Top of Supplied material

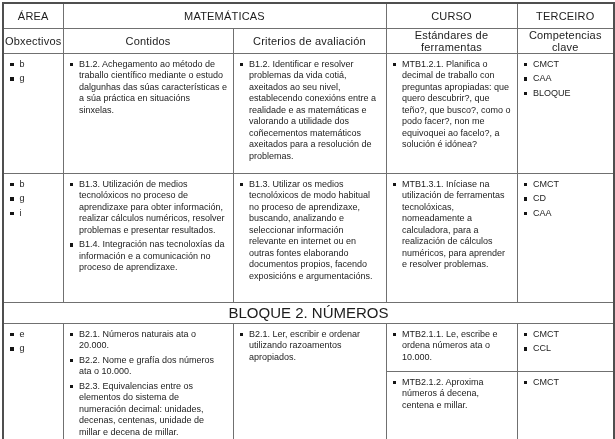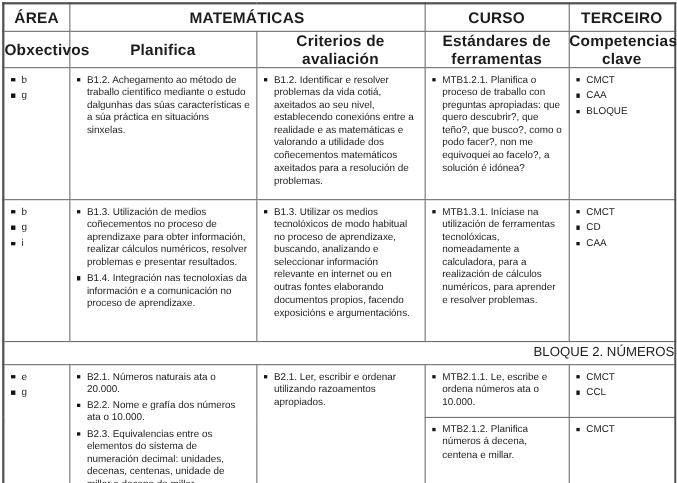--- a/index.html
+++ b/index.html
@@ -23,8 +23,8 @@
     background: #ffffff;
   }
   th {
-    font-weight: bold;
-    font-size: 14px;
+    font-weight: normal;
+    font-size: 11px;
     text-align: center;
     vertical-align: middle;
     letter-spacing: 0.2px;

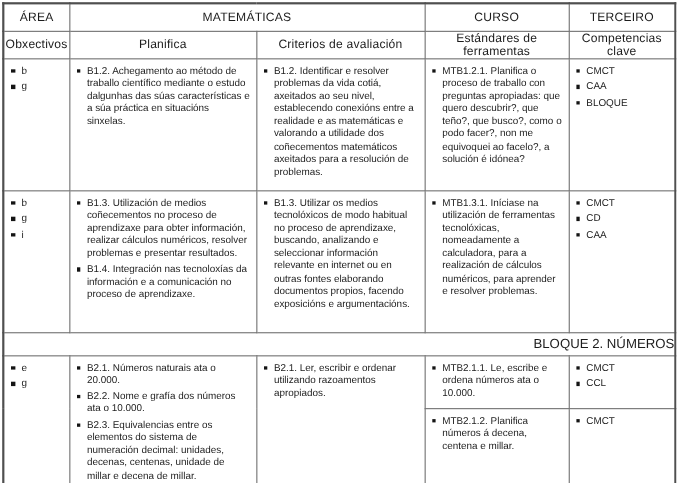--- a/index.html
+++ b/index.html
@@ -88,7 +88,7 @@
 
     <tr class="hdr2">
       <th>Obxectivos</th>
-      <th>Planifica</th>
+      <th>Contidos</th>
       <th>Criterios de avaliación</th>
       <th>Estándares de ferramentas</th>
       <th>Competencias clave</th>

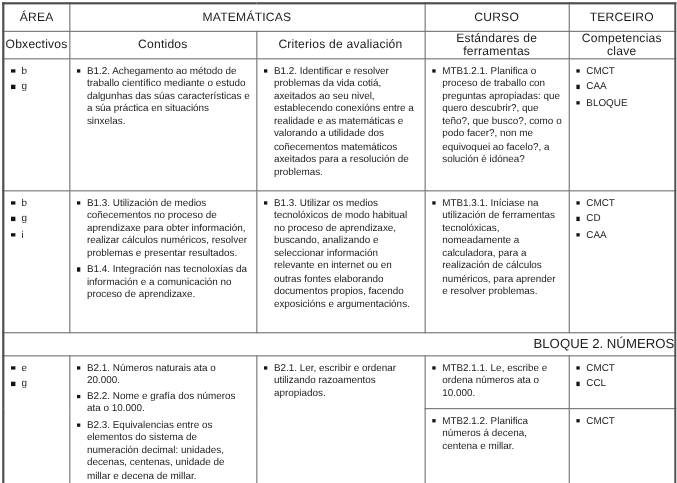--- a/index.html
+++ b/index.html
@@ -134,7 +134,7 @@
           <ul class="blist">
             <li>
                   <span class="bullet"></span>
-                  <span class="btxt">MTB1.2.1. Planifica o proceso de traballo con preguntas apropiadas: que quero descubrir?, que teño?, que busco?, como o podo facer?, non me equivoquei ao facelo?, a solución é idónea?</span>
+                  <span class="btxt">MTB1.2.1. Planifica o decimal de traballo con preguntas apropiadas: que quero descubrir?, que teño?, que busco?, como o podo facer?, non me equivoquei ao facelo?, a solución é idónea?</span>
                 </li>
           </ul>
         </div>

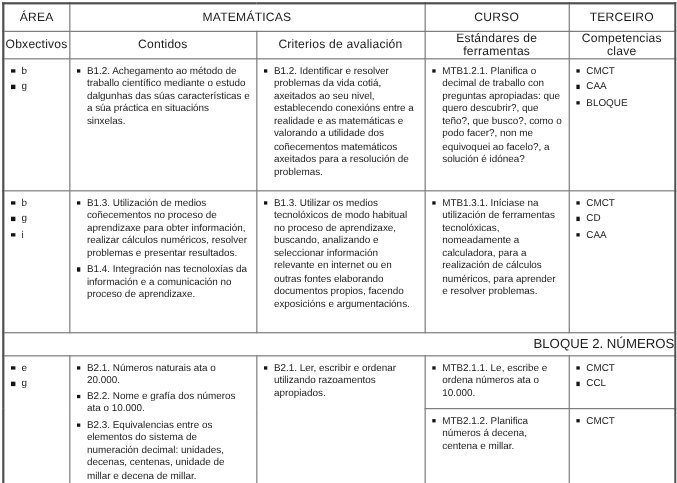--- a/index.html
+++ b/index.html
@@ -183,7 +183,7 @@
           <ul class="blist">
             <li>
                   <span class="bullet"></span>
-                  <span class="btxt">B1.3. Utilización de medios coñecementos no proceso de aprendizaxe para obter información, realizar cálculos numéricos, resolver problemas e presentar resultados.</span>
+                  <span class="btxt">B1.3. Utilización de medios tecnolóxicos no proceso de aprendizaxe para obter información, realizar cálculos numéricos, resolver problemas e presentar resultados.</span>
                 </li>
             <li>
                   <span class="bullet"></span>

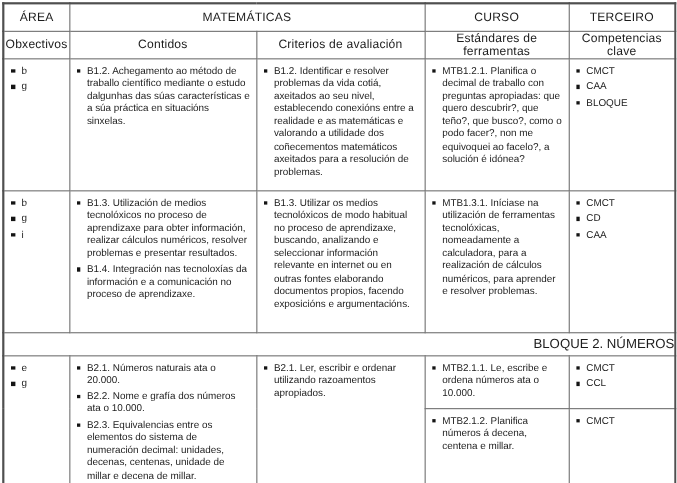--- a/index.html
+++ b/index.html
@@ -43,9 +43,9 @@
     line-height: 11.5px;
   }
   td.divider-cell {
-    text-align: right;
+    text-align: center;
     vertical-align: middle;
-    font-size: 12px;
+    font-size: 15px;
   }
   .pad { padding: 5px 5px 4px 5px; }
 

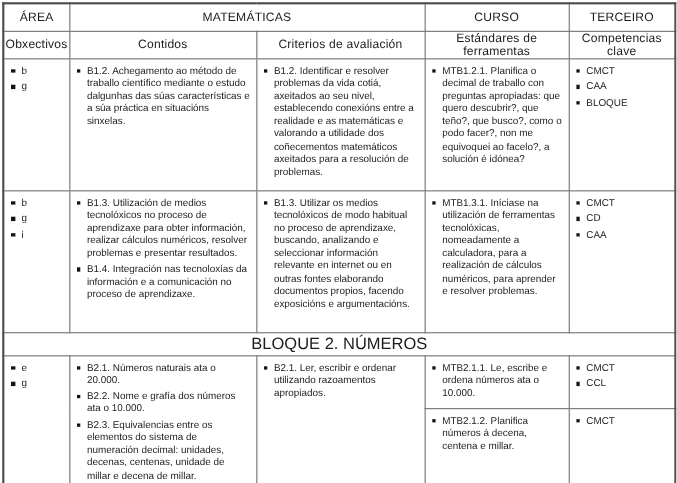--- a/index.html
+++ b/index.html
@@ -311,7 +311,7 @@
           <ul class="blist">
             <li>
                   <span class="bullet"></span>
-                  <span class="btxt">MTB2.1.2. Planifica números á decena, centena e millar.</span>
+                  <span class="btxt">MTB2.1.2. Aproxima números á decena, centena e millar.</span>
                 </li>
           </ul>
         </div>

Bottom of Supplied material
Top of Supplied material

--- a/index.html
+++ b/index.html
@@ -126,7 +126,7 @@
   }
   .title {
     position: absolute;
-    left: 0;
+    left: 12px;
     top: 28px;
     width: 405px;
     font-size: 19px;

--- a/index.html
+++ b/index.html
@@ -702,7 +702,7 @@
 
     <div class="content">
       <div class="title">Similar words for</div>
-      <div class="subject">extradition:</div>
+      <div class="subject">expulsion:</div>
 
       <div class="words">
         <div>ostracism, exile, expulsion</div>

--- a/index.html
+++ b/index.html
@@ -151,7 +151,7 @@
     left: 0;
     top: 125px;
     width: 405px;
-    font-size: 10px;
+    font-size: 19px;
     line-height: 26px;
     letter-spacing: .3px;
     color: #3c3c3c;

Bottom of Supplied material

# Problem statement
Extract every line containing the string "realizar" from the material.

# Solution for this problem
-                  <span class="btxt">B1.3. Utilización de medios coñecementos no proceso de aprendizaxe para obter información, realizar cálculos numéricos, resolver problemas e presentar resultados.</span>
+                  <span class="btxt">B1.3. Utilización de medios tecnolóxicos no proceso de aprendizaxe para obter información, realizar cálculos numéricos, resolver problemas e presentar resultados.</span>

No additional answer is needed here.